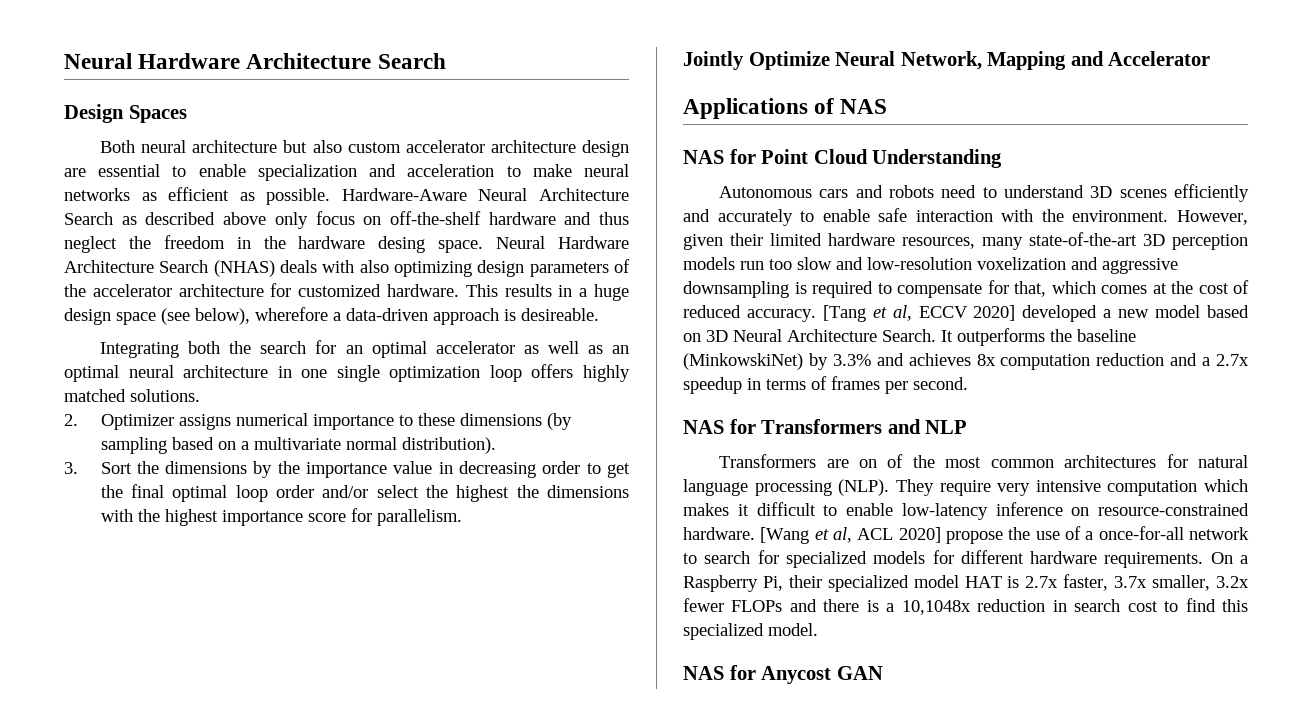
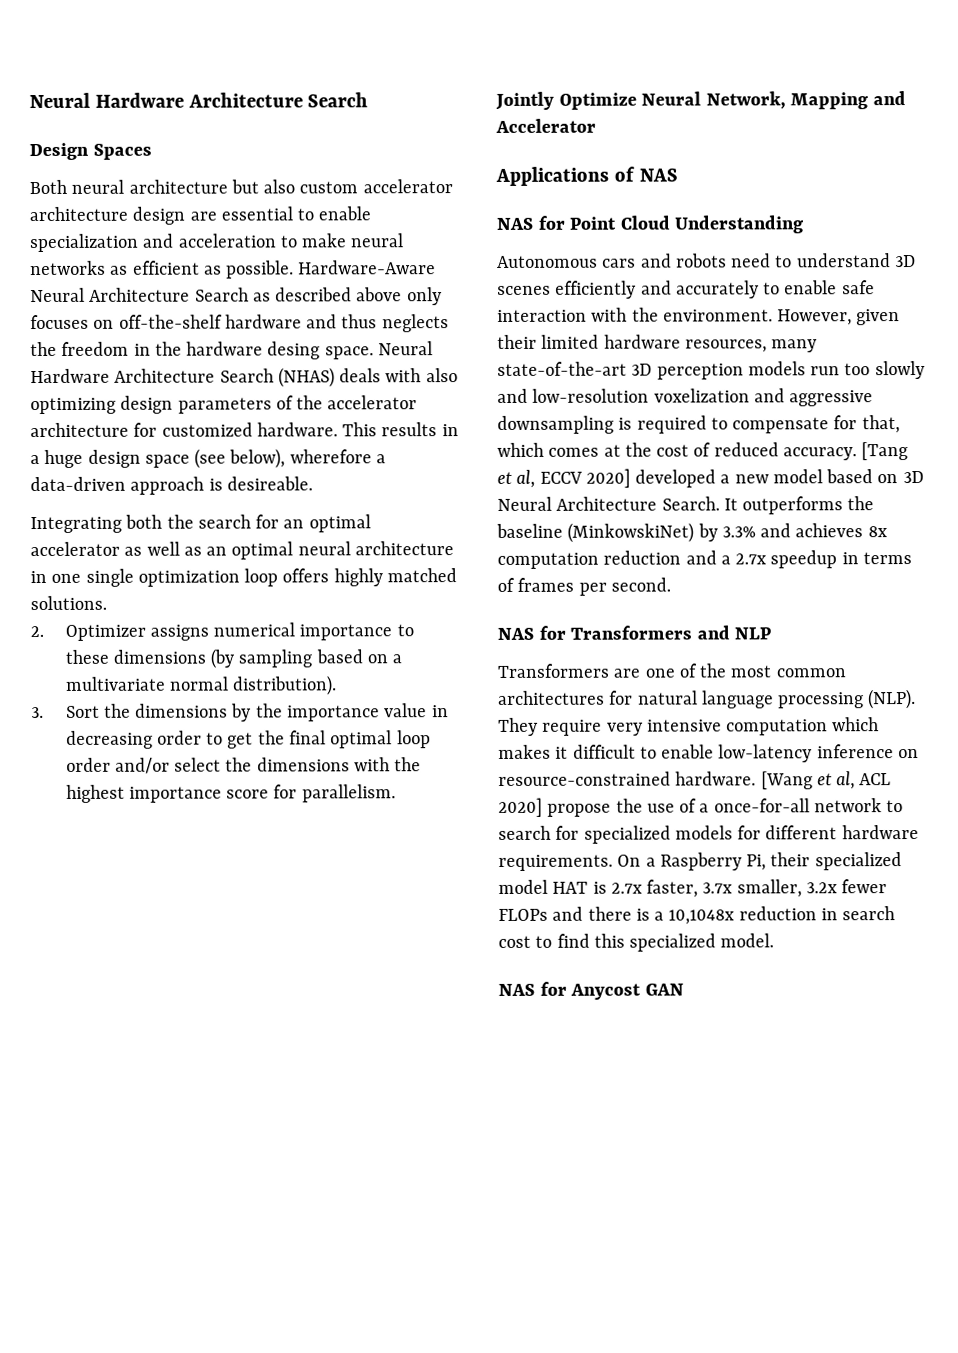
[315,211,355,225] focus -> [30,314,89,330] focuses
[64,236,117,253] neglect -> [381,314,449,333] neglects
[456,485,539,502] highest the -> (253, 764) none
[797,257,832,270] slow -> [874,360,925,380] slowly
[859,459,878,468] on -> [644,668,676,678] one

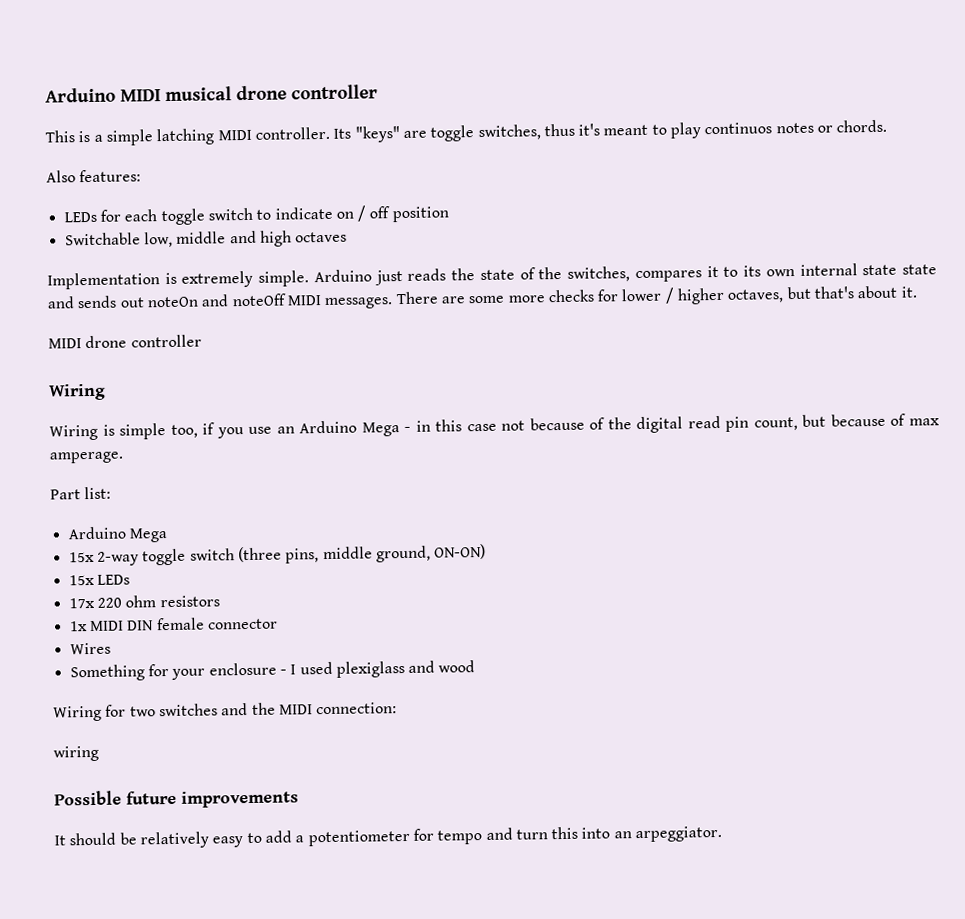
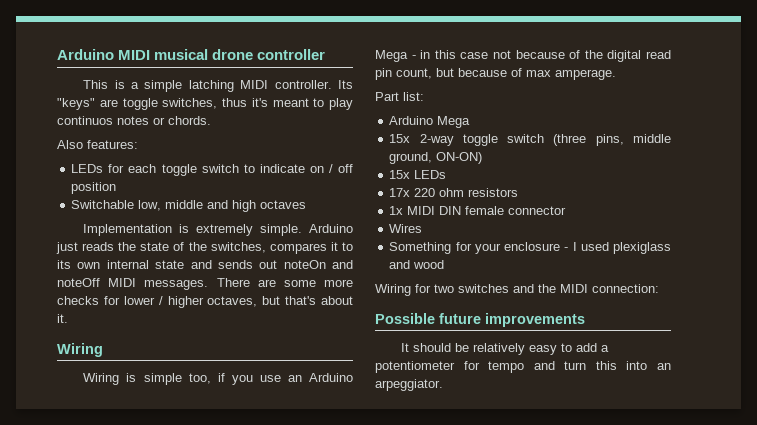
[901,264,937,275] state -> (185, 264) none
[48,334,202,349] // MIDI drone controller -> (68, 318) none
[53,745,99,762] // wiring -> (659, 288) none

■ REQUIREMENT: The material above must be reproduced line for line, with the images omitted.

■ SOLUTION TO THE EXERCISE:
[315,211,355,225] focus -> [30,314,89,330] focuses
[64,236,117,253] neglect -> [381,314,449,333] neglects
[456,485,539,502] highest the -> (253, 764) none
[797,257,832,270] slow -> [874,360,925,380] slowly
[859,459,878,468] on -> [644,668,676,678] one

[901,264,937,275] state -> (185, 264) none
[48,334,202,349] // MIDI drone controller -> (68, 318) none
[53,745,99,762] // wiring -> (659, 288) none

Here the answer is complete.